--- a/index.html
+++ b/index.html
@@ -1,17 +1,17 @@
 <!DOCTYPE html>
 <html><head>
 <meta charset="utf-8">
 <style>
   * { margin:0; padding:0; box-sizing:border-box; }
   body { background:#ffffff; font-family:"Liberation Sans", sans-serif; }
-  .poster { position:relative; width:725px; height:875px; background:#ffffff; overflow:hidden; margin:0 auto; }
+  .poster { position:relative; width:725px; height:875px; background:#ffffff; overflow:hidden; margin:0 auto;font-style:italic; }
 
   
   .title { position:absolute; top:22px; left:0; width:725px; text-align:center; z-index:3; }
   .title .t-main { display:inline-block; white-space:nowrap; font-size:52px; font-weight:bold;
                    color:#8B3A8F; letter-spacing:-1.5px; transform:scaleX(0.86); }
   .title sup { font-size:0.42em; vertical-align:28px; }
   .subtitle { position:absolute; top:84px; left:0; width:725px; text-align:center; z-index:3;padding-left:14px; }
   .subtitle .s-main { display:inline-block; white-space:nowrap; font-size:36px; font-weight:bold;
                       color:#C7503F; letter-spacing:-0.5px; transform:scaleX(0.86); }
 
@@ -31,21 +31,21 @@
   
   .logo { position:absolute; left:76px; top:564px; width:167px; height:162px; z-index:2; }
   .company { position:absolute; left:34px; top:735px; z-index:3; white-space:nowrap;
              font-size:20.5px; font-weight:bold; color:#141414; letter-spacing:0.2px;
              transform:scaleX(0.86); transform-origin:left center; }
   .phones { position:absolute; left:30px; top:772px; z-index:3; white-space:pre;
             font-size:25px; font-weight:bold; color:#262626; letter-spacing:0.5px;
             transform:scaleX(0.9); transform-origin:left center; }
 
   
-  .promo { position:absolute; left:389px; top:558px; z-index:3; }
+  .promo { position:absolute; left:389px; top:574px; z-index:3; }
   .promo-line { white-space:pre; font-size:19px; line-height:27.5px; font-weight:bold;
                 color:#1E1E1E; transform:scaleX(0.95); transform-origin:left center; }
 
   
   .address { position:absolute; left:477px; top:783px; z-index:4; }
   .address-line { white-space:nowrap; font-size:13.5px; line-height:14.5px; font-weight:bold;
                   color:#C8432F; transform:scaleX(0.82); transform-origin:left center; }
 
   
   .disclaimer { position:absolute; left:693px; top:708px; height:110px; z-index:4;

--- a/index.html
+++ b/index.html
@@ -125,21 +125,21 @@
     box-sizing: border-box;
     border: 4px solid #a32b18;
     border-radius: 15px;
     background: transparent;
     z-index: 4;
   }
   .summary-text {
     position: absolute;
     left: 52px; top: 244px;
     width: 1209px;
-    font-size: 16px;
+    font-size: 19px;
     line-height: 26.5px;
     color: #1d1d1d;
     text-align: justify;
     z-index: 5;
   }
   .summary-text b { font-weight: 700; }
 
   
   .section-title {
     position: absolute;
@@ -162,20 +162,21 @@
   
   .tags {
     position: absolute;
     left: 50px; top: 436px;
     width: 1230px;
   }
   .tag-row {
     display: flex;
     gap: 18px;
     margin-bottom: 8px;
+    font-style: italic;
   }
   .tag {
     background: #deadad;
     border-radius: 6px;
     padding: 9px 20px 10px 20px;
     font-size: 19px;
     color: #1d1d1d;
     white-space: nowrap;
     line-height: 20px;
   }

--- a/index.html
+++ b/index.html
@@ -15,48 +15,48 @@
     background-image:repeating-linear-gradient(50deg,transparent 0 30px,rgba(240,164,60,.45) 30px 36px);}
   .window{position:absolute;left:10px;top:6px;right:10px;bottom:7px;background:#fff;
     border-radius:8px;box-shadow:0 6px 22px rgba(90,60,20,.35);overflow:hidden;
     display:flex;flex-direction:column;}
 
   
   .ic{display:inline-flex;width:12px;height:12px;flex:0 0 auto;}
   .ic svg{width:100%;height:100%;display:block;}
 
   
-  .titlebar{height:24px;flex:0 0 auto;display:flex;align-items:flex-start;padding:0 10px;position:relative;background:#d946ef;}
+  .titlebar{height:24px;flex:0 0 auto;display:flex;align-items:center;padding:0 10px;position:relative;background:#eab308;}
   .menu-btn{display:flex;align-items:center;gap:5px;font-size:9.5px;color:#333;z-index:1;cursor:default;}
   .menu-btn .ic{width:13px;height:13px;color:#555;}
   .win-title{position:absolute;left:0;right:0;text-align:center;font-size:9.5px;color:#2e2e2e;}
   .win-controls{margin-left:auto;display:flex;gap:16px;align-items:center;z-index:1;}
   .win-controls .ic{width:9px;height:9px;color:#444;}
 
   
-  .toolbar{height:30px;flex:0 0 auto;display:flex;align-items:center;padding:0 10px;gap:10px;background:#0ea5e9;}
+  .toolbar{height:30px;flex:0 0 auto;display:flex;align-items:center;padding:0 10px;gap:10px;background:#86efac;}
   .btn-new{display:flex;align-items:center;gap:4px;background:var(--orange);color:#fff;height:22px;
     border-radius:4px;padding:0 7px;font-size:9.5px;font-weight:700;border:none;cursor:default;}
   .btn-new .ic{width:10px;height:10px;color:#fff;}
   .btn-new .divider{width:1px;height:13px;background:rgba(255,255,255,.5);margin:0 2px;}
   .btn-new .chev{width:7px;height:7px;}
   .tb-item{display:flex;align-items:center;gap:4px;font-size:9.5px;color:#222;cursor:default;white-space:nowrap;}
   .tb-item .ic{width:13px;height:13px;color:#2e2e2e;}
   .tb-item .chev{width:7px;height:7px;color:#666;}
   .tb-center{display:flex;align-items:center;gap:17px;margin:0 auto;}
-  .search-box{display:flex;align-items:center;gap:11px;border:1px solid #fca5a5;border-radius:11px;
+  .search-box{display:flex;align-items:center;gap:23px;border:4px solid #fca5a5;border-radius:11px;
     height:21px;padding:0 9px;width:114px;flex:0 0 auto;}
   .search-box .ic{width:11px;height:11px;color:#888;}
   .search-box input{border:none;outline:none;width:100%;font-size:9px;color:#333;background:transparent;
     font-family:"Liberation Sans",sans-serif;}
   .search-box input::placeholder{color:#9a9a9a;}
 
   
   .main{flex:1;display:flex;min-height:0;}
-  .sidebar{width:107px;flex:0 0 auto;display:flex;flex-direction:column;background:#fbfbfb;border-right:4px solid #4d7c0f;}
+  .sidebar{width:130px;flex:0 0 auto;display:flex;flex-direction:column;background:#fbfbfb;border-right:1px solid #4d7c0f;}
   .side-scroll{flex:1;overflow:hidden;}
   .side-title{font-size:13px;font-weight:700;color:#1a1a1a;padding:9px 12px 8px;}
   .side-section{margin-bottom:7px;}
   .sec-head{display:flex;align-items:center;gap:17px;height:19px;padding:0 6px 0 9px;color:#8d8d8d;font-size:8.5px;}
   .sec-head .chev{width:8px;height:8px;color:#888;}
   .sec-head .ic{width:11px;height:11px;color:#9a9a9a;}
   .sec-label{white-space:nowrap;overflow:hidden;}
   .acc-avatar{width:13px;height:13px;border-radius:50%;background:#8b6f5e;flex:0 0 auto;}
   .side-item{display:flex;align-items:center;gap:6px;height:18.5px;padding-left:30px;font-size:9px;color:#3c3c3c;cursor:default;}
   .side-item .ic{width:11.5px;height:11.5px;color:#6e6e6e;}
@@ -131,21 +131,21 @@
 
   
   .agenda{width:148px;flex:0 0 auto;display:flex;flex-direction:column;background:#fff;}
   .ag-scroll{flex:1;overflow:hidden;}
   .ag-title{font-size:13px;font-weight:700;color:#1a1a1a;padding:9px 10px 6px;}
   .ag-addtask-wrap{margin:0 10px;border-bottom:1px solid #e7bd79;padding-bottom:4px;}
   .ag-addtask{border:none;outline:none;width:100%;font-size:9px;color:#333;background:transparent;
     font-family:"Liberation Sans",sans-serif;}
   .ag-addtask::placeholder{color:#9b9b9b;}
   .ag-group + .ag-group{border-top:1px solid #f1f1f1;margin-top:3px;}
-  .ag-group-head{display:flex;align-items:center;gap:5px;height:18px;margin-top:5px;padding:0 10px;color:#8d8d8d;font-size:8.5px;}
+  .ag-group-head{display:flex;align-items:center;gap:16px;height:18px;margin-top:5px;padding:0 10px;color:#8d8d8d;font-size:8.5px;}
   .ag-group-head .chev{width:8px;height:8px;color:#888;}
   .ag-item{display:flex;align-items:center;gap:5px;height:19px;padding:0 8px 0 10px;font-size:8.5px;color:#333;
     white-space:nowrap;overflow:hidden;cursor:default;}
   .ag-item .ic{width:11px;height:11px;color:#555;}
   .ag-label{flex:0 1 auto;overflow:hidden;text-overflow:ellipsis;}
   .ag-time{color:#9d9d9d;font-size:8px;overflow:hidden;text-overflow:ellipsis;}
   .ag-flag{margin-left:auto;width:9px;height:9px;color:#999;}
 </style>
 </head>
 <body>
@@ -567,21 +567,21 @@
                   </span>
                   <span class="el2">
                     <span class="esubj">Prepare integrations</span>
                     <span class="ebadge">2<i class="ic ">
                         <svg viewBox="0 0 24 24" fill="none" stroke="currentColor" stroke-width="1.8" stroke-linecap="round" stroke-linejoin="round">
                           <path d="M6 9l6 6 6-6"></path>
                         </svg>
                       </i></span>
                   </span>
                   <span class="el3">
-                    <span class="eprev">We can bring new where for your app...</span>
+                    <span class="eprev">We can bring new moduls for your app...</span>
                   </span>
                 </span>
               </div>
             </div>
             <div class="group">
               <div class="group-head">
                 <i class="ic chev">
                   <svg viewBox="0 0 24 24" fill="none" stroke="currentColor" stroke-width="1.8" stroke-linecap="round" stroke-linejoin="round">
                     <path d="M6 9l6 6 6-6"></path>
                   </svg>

PROBLEM DESCRIPTION – Review the preceding data and report every line that includes the string "fbfbfb".

TASK SOLUTION –
-  .sidebar{width:107px;flex:0 0 auto;display:flex;flex-direction:column;background:#fbfbfb;border-right:4px solid #4d7c0f;}
+  .sidebar{width:130px;flex:0 0 auto;display:flex;flex-direction:column;background:#fbfbfb;border-right:1px solid #4d7c0f;}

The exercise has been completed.